There was a pause. Then Russell said, “I was worried. At brunch the other day. You seemed kind of annoyed with me, but I couldn’t figure out why. So when you called and sounded so happy about the shoes and wanted to get together—”

“That wasn’t me.”

“I know that now,” he said icily. “I’m well aware of that.” He fingered the martini glass in front of him. “I feel like an idiot.”

“It’s not your fault,” Ava said. “Lauren and I have really similar voices, and if she was
trying
to sound like me—”

“Not just about that.” He ran his fingers through his hair, made it stand up. “Everything I do with or for you seems to go wrong. You didn’t actually like the shoes, did you?”

“They’re pretty,” she said. “Look—I’m wearing them.”

He leaned over sideways, peering under the table, and she twisted her foot from side to side for him. “They look great on you,” he said, and she could see the relief and satisfaction on his face. “So you do actually like them?”

“I do.” It was true; at some point during the day of wearing them, she had come to like looking down and seeing the pretty tips of the shoes peeking up at her. The extra height they gave her was also kind of nice. She had felt more imposing all day.

“Those are the pants I gave you, too, right?” She nodded, and he smiled. “I’m glad you like them. You look fantastic. You know that, don’t you?”

Of course she looked good to him. It was his taste she was showing off, not her own. “It was nice of you to give me all this,” she said dully.

“I’m glad you think so. And glad to see you’re making use of it all. Because, for better or worse, I brought you another present.” He reached down to the floor and came back up with a flat box. “See? It’s not so bad going out with me. You always go home with a party favor.”

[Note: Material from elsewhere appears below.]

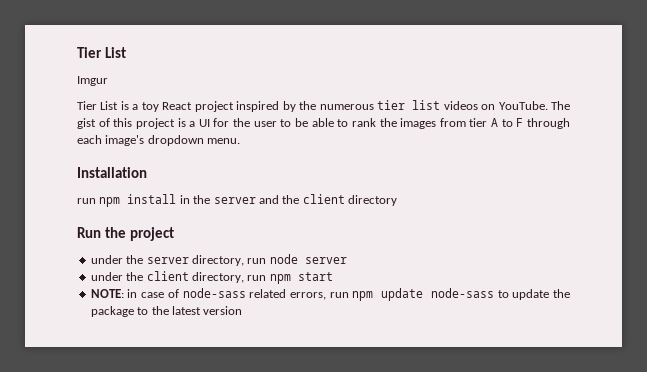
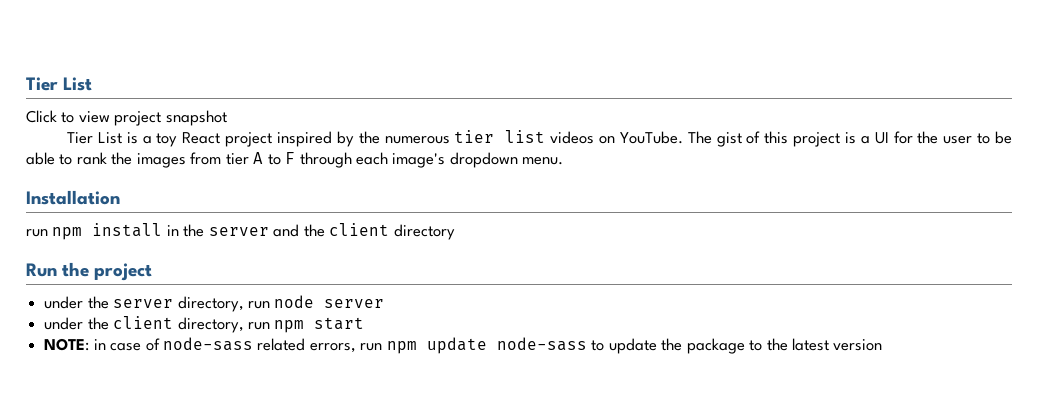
[77,76,108,86] Imgur -> [26,110,227,126] Click to view project snapshot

Ava raised her eyebrows. “
Another
gift?”

“Why not?” he said and handed it to her.

“I feel guilty. You keep showering me with stuff.” But guilt wasn’t actually the emotion she was feeling as she turned the package around in her hands. Did he think if he threw enough tinsel at her, some of it would stick?

He was oblivious to her discomfort. “I got inspired when you sounded so happy about the shoes on the phone. I mean, when Lauren did.” He waved it off. “The point is, I
thought
it was you, and it got me excited about picking something else out for you. Open it.”

She untied the ribbon and uncovered the box to find a pool of blue and orange silk shimmering in a familiar pattern. She hooked her finger into the shining fabric and lifted it a bit. “It’s the scarf I liked.”

“I remembered.”

“But you said I wasn’t a scarf person. That you had to be old or French to wear a scarf.”

“I left out a category.” He leaned forward over the table. “Stylish. Stylish American women can carry off a scarf, even at a young age.”

“I’m not stylish.”

“Ah, come on. Look at yourself right now.”

She let the scarf slip back into the box. “This is all Lauren,” she said. “She dressed me. She did my hair. She made up my face. She even set up this
date
. I mean, you’re basically out with Lauren right now.”